_Assigned task_:
Starting with the line below that holds "Discovery – Stegosauro: 60" and stopping after the line that holds "Telapyörän Puslat Kimpex", transcribe the lines exactly, leaving out all pictures.

--- Source data ---

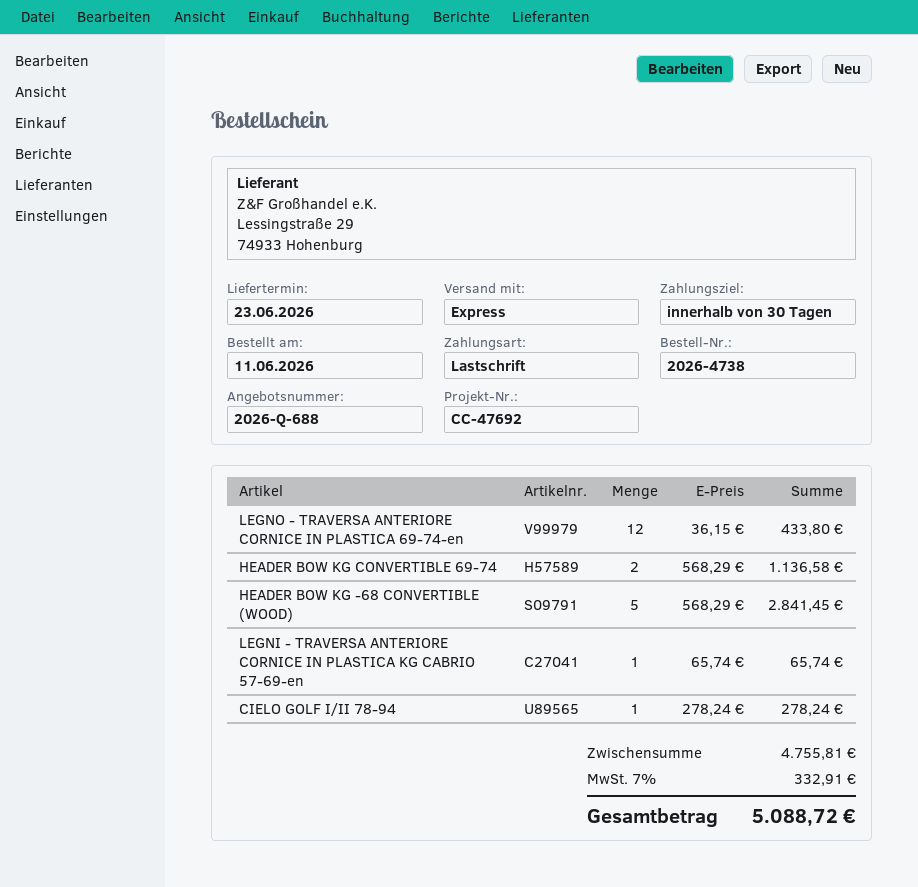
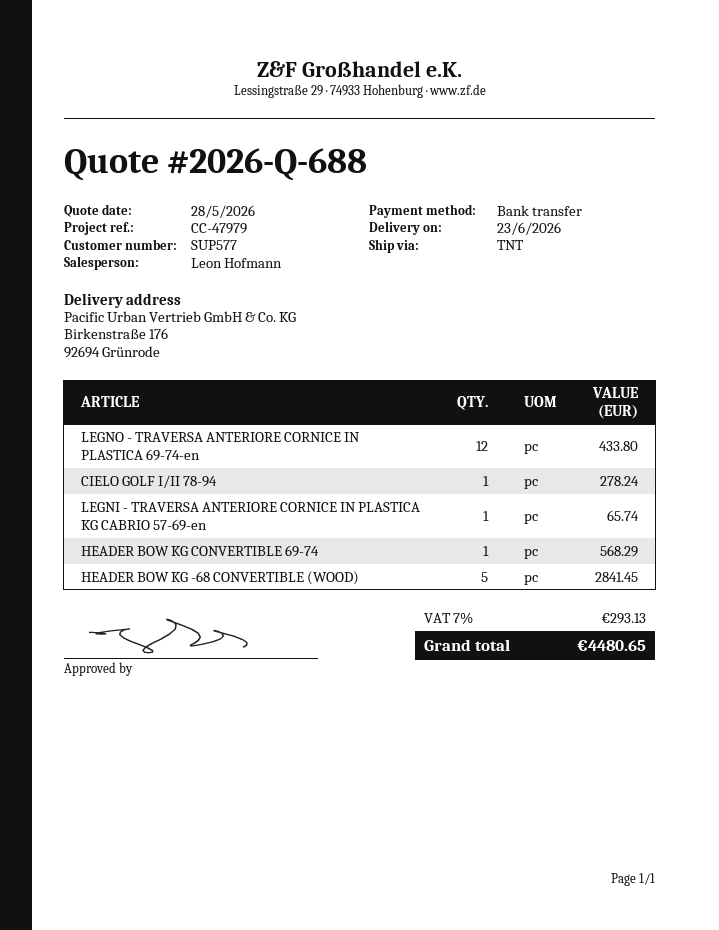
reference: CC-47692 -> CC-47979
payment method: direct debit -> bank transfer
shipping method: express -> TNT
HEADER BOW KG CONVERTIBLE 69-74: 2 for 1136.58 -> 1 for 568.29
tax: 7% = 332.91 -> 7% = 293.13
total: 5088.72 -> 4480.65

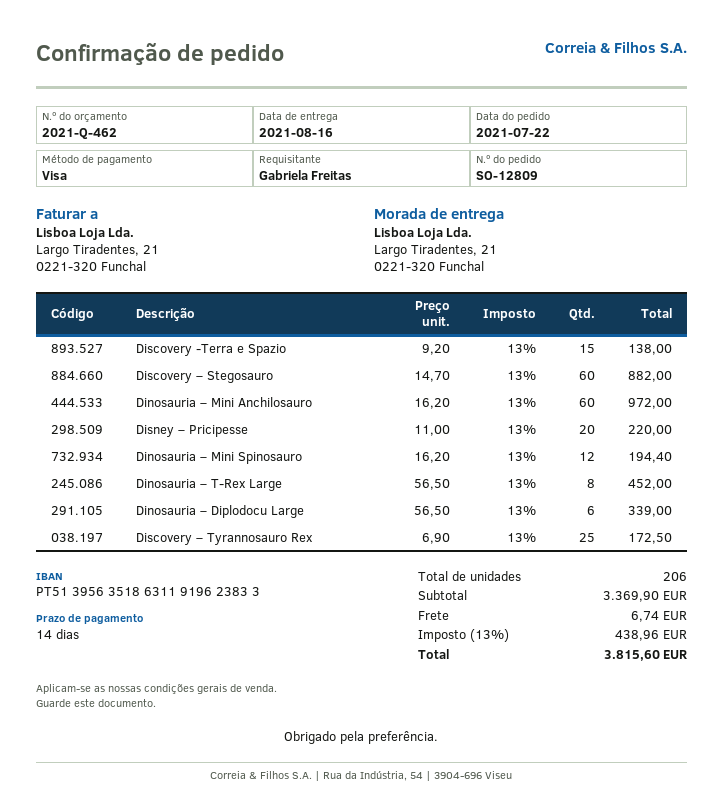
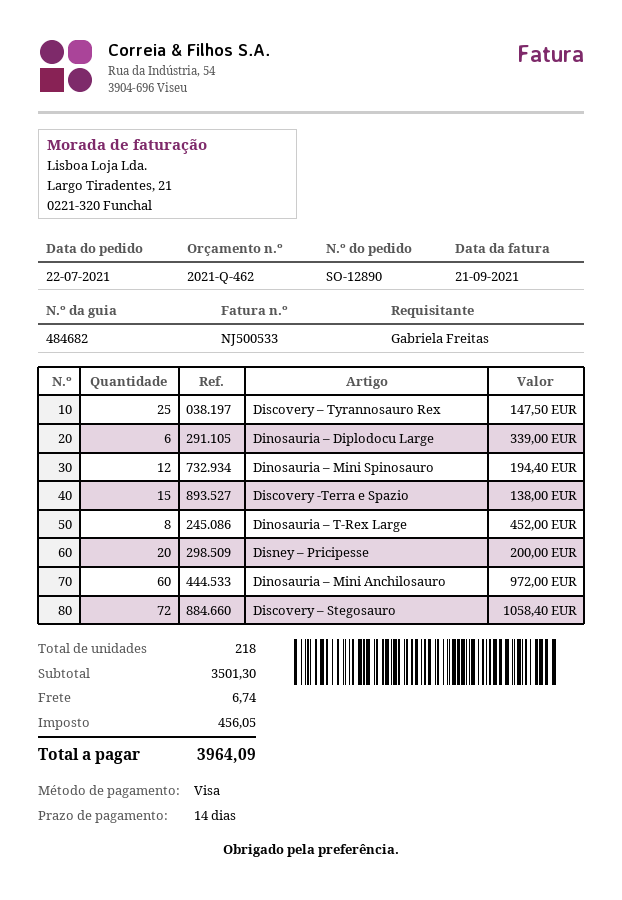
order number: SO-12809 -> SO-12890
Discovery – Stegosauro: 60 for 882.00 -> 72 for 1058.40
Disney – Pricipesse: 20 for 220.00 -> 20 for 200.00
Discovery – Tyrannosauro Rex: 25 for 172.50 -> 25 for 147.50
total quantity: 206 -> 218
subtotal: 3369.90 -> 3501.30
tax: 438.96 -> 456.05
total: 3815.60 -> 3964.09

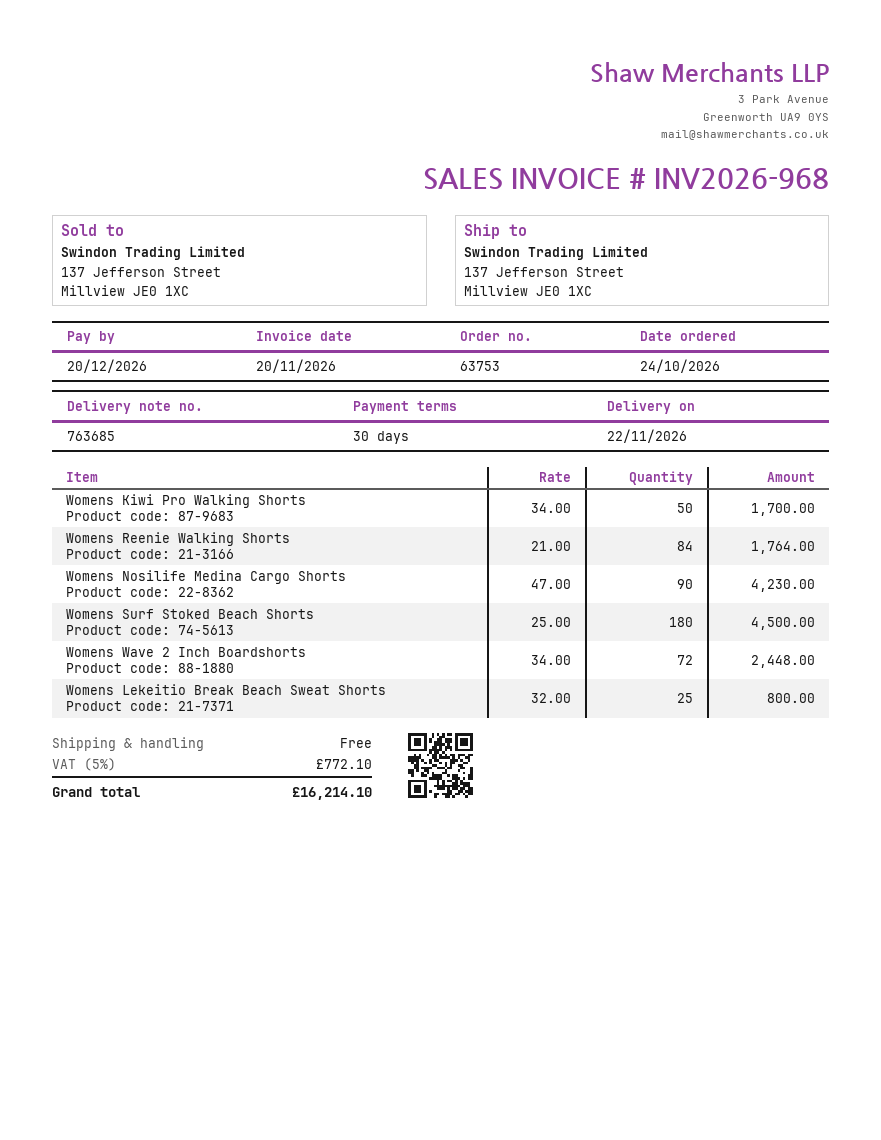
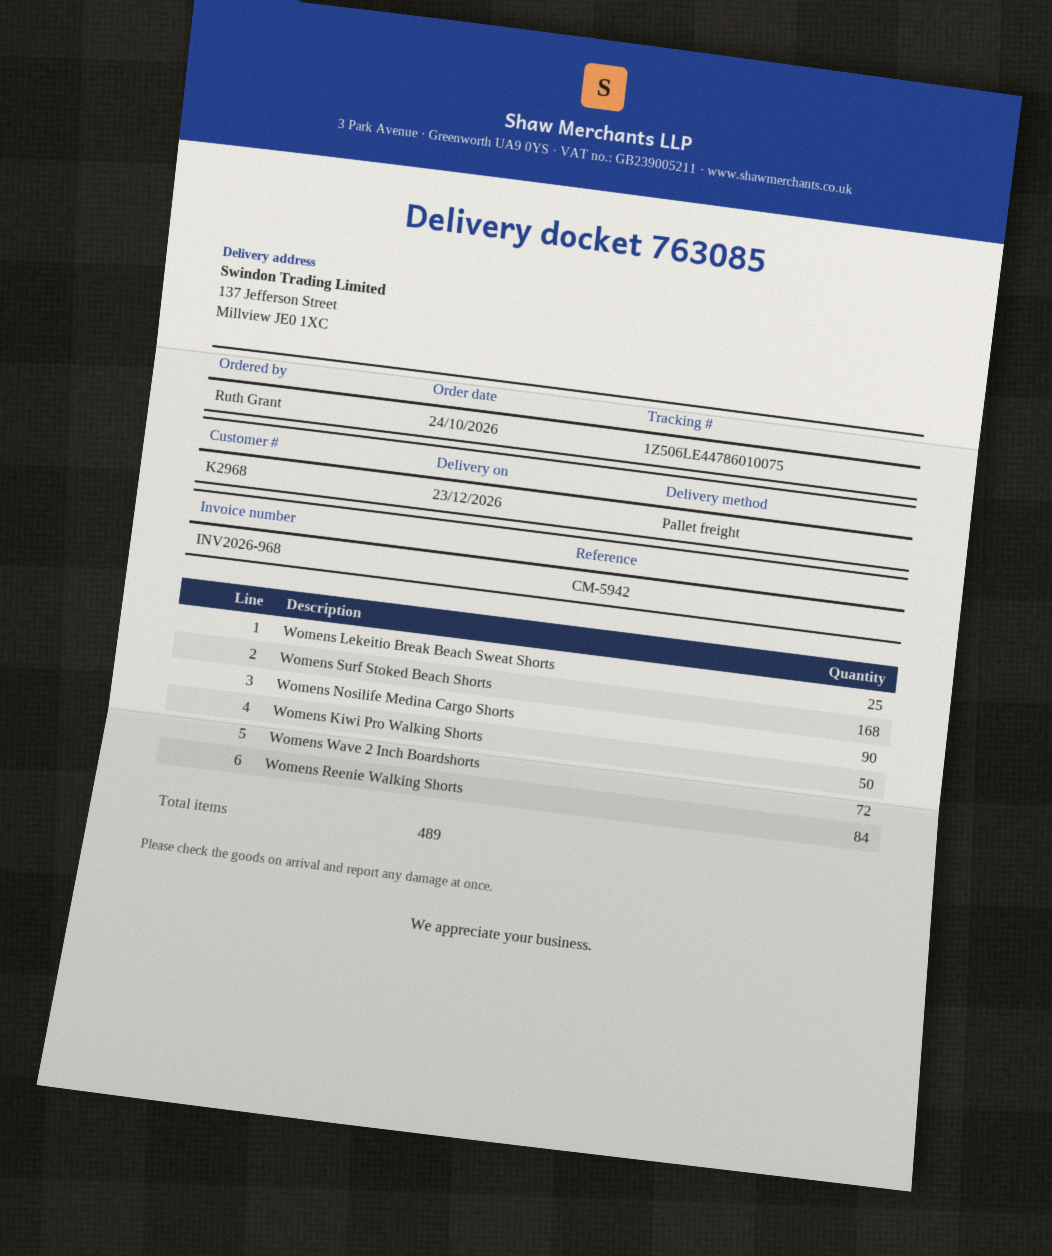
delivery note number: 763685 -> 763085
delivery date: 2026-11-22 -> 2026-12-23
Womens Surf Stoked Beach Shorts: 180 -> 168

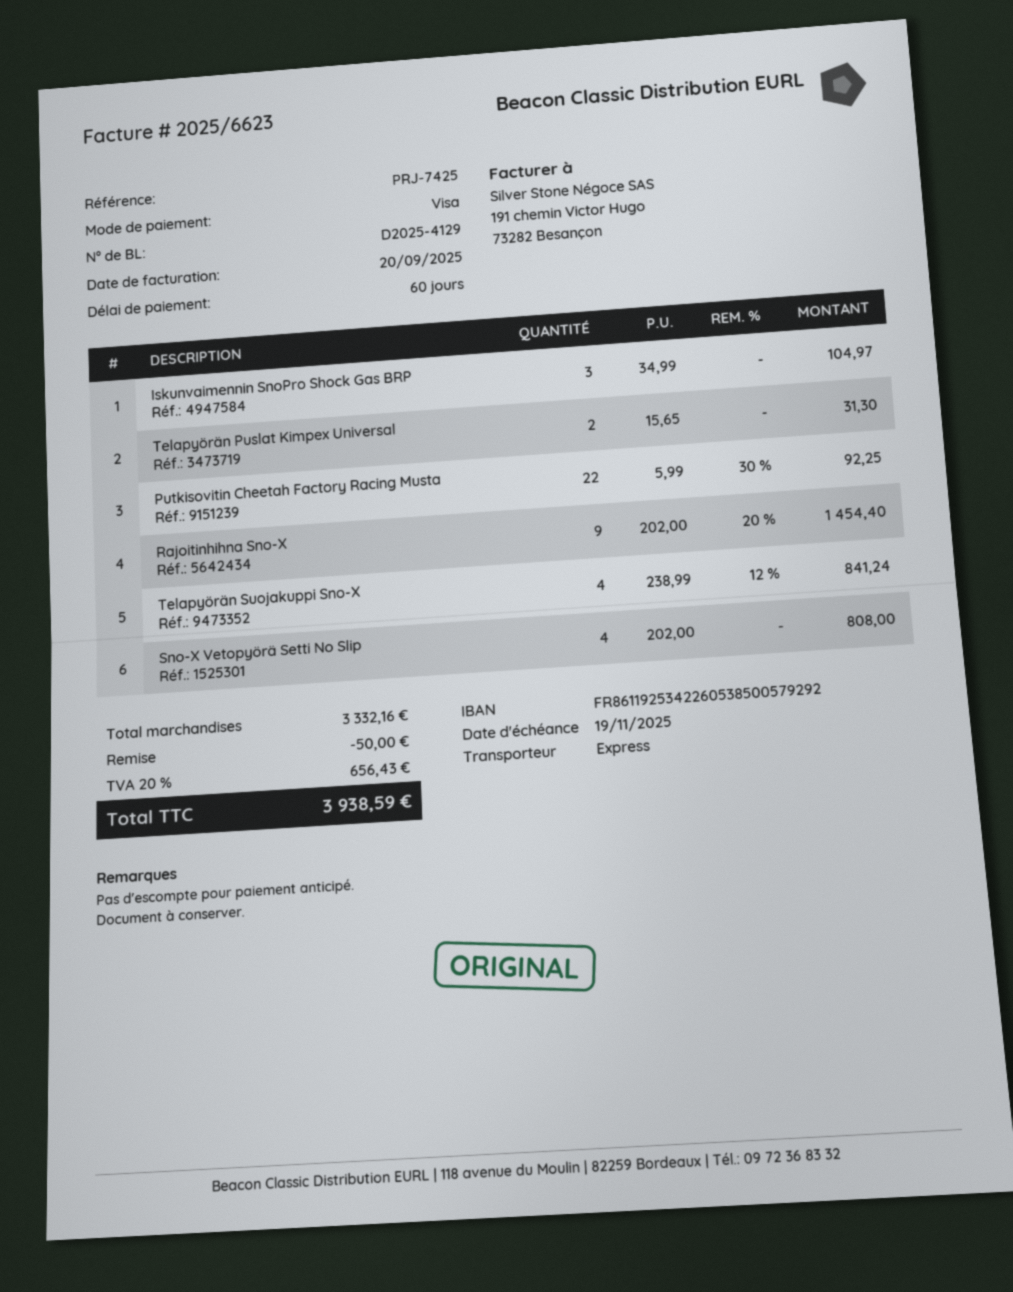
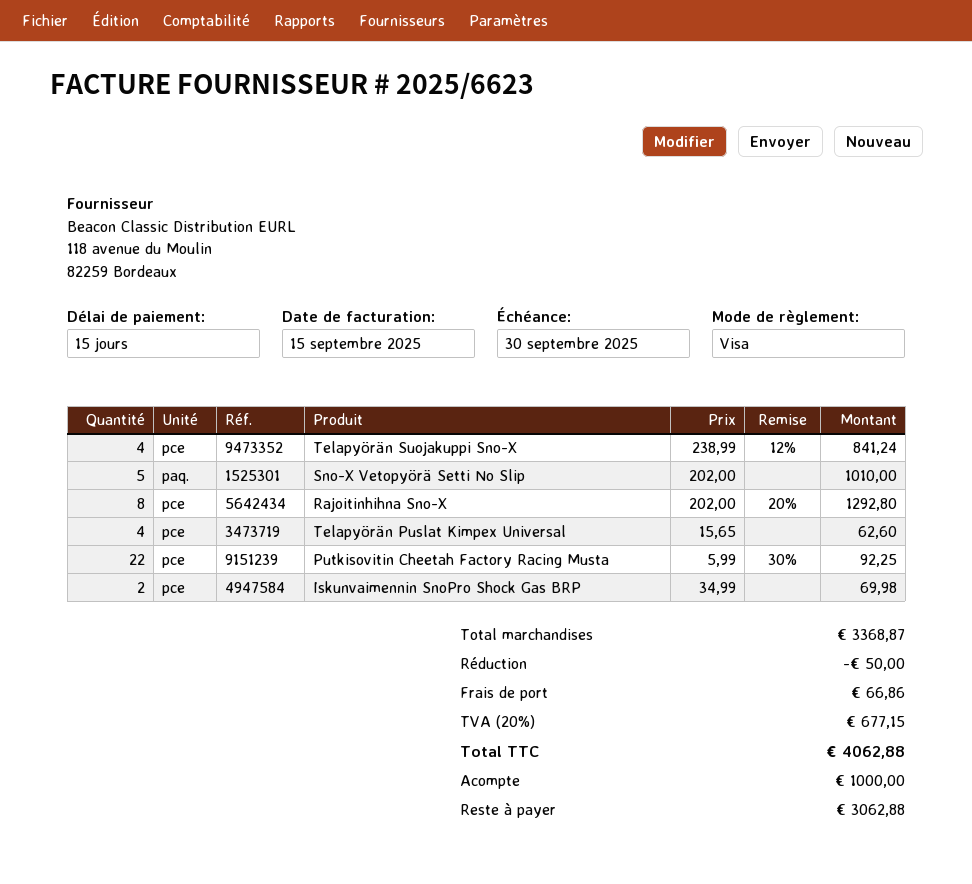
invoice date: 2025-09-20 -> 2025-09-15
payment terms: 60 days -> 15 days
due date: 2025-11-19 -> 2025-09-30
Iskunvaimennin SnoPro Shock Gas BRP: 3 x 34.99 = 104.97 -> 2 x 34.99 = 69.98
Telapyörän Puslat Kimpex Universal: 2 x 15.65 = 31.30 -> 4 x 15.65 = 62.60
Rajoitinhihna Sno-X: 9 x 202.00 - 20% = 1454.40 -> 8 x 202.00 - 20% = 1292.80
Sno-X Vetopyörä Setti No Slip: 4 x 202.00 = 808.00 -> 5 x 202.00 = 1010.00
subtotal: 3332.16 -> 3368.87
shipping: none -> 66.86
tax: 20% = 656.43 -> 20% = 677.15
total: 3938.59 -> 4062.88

---

_Response below_:
Discovery – Stegosauro: 60 for 882.00 -> 72 for 1058.40
Disney – Pricipesse: 20 for 220.00 -> 20 for 200.00
Discovery – Tyrannosauro Rex: 25 for 172.50 -> 25 for 147.50
total quantity: 206 -> 218
subtotal: 3369.90 -> 3501.30
tax: 438.96 -> 456.05
total: 3815.60 -> 3964.09

delivery note number: 763685 -> 763085
delivery date: 2026-11-22 -> 2026-12-23
Womens Surf Stoked Beach Shorts: 180 -> 168

invoice date: 2025-09-20 -> 2025-09-15
payment terms: 60 days -> 15 days
due date: 2025-11-19 -> 2025-09-30
Iskunvaimennin SnoPro Shock Gas BRP: 3 x 34.99 = 104.97 -> 2 x 34.99 = 69.98
Telapyörän Puslat Kimpex Universal: 2 x 15.65 = 31.30 -> 4 x 15.65 = 62.60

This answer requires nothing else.